(Before-and-after page screenshots)
────────────────

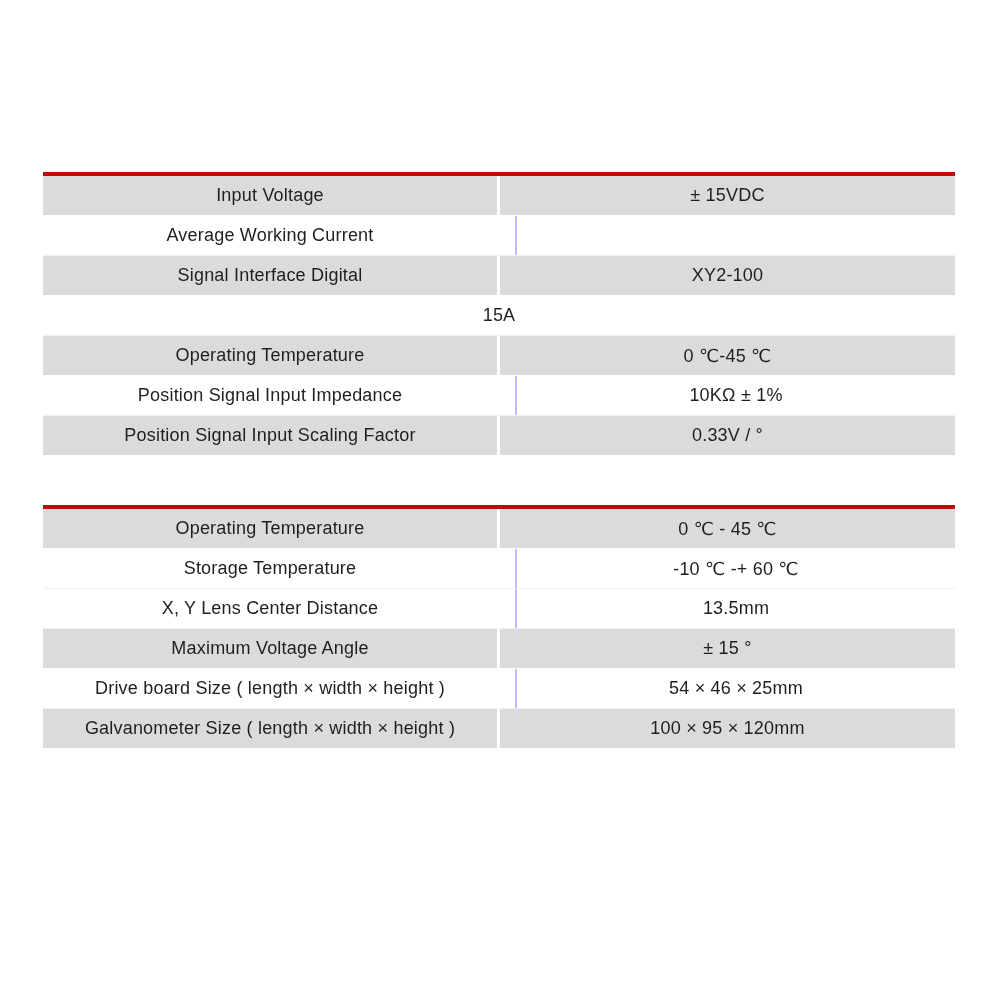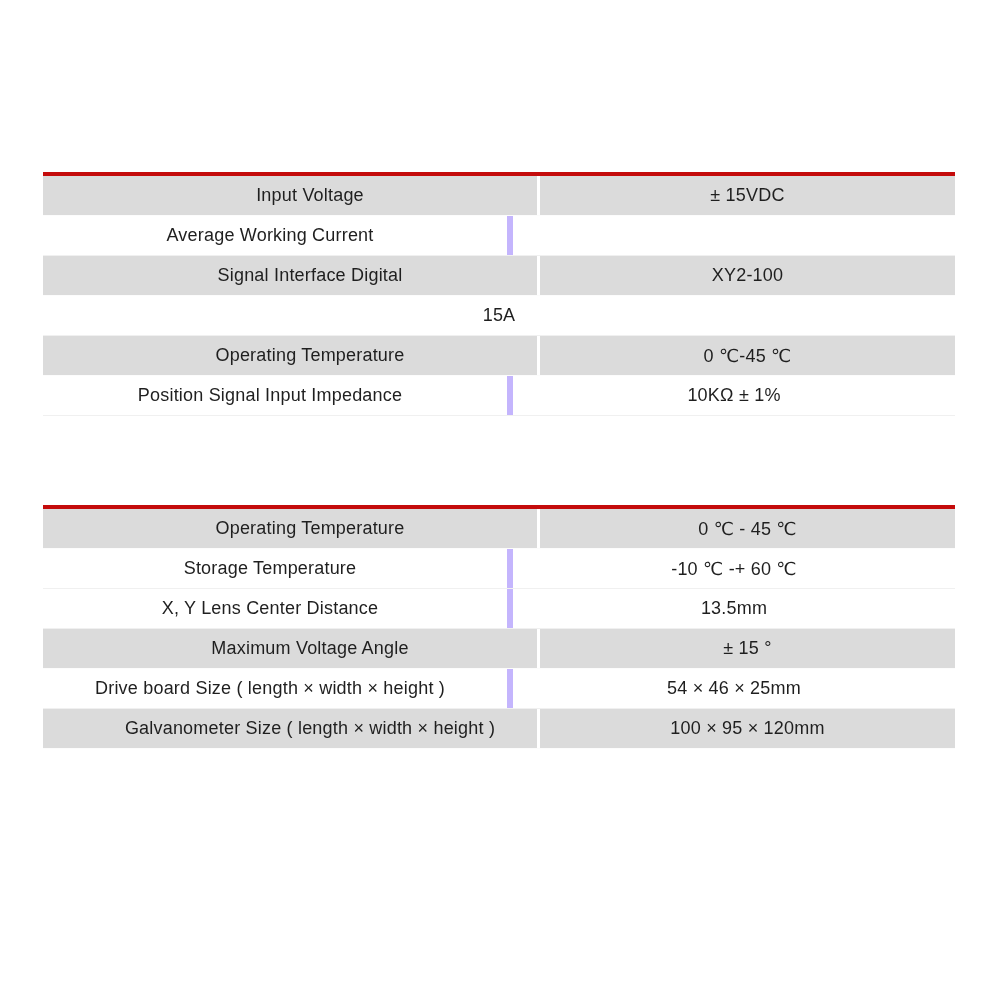--- a/index.html
+++ b/index.html
@@ -54,7 +54,6 @@
   }
   .row.gray .cell.label {
     border-right: 3px solid #ffffff;
-    padding-left: 40px;
   }
   .row.white .cell.label {
     border-right: 6px solid #c4b5fd;

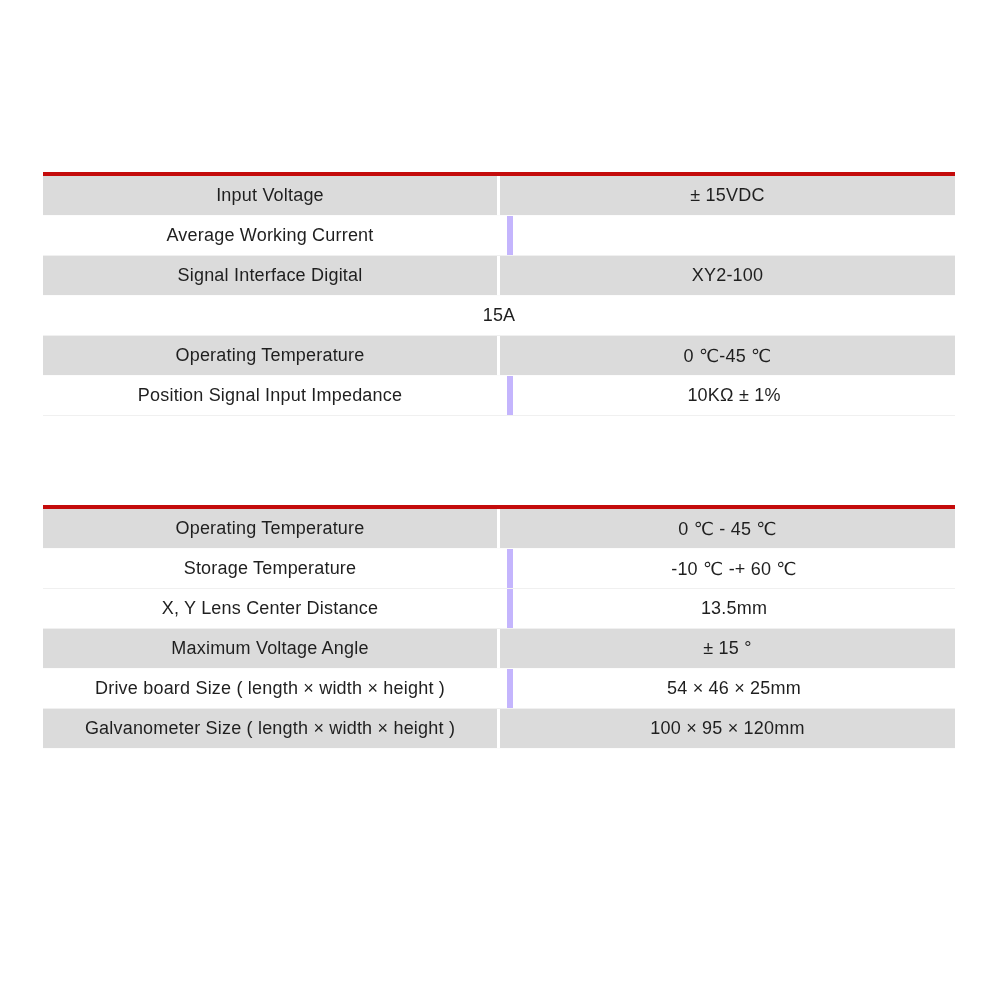--- a/index.html
+++ b/index.html
@@ -56,8 +56,8 @@
     border-right: 3px solid #ffffff;
   }
   .row.white .cell.label {
-    border-right: 6px solid #c4b5fd;
-    padding-right: 10px;
+    border-right: 2px solid #c4b5fd;
+    padding-right: 18px;
   }
   .cell.value {
     flex: 1 1 auto;

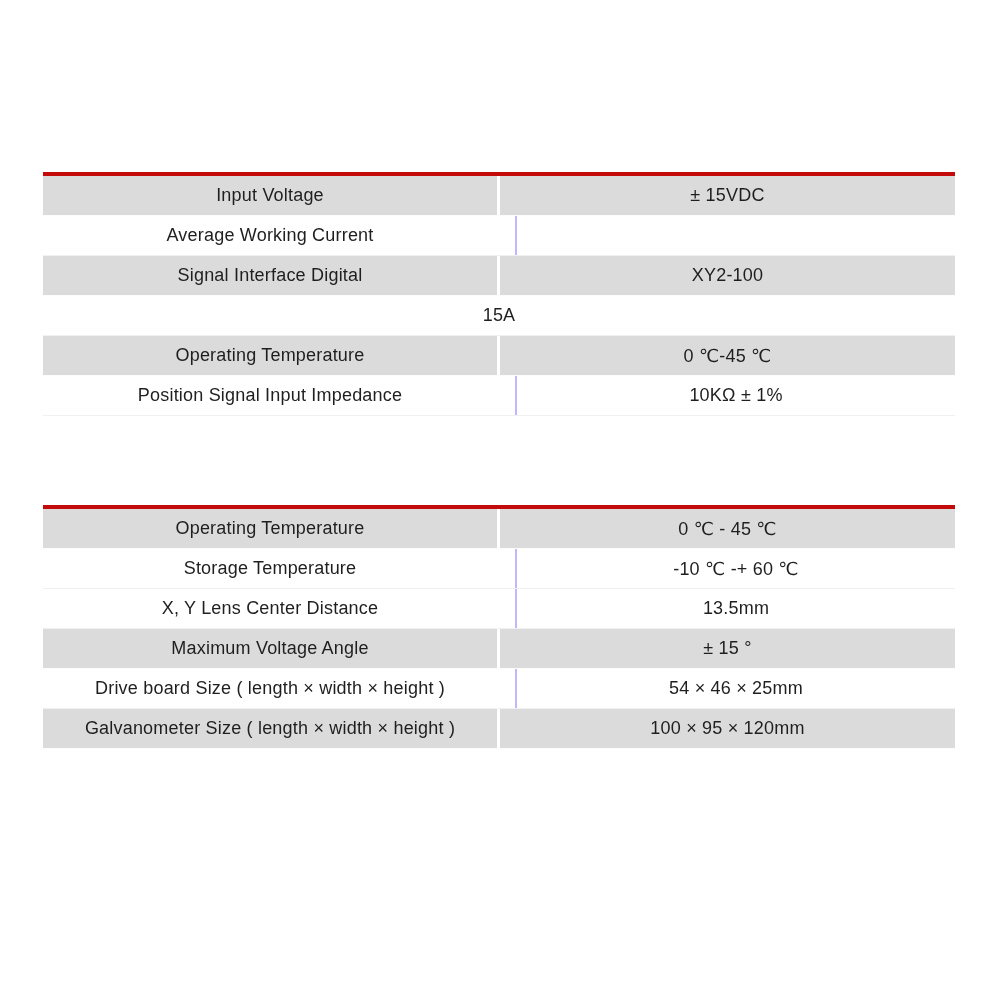--- a/index.html
+++ b/index.html
@@ -90,6 +90,10 @@
       <div class="cell label">Position Signal Input Impedance</div>
       <div class="cell value">10KΩ ± 1%</div>
     </div>
+    <div class="row gray">
+      <div class="cell label">Position Signal Input Scaling Factor</div>
+      <div class="cell value">0.33V / °</div>
+    </div>
   </div>
 <div id="spec-table-2" class="spec-table">
     <div class="accent-bar" style="background: rgb(196, 11, 11);"></div>

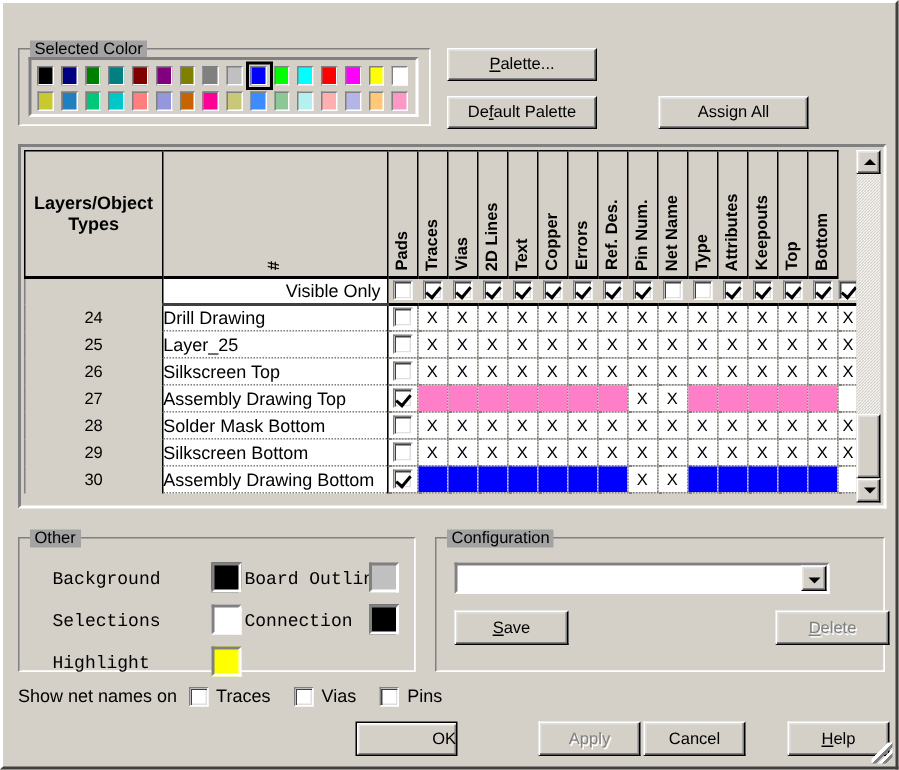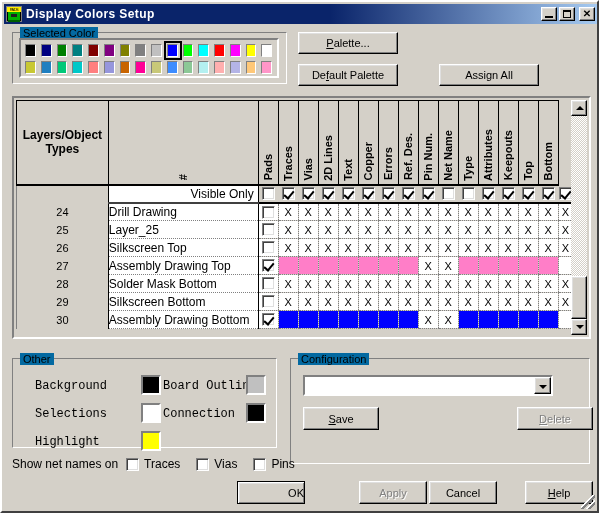--- a/index.html
+++ b/index.html
@@ -431,19 +431,6 @@
 
 <div class="window">
 
-  <div class="titlebar">
-    <div class="title-icon">
-      <div class="pads-top">PADS</div>
-      <div class="pads-body"></div>
-      <div class="pads-chip"></div>
-    </div>
-    <div class="title-text">Display Colors Setup</div>
-    <div class="win-btns">
-      <div class="win-btn min"></div>
-      <div class="win-btn max"></div>
-      <div class="win-btn close"><span>✕</span></div>
-    </div>
-  </div>
 
   <div class="group" id="selected-color-group">
     <span class="legend">Selected Color</span>

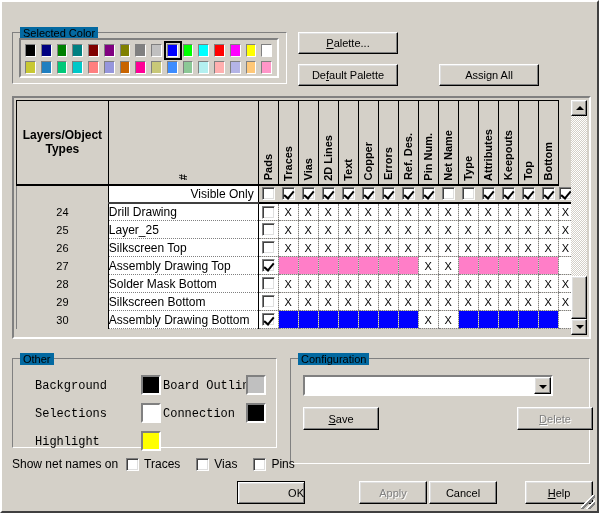--- a/index.html
+++ b/index.html
@@ -105,7 +105,7 @@
   }
   .group > .legend {
     position: absolute; top: -6px; left: 7px;
-    background: #0369a1;
+    background: #a3a3a3;
     padding: 0 3px;
     font-size: 11px;
     color: #000;

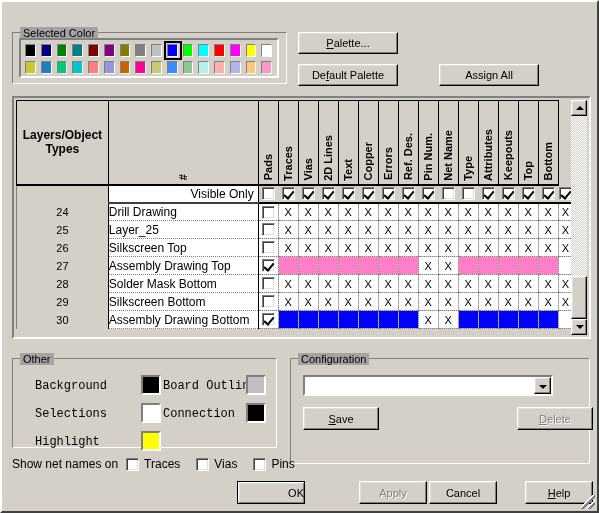--- a/index.html
+++ b/index.html
@@ -366,7 +366,7 @@
   }
 
   
-  #config-group { left: 288px; top: 356px; width: 300px; height: 106px; }
+  #config-group { left: 288px; top: 356px; width: 300px; height: 90px; }
   .combo {
     position: absolute; left: 12px; top: 16px;
     width: 250px; height: 21px;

────────────────

* **What the task requires**: Look through the data and gather every line with the string "cell" in it.

* **Answer space**:
   .row.gray .cell.label {
   .row.white .cell.label {
   .row.white .cell.label {
   .cell.value {
       <div class="cell label">Position Signal Input Impedance</div>
       <div class="cell value">10KΩ ± 1%</div>
+      <div class="cell label">Position Signal Input Scaling Factor</div>
+      <div class="cell value">0.33V / °</div>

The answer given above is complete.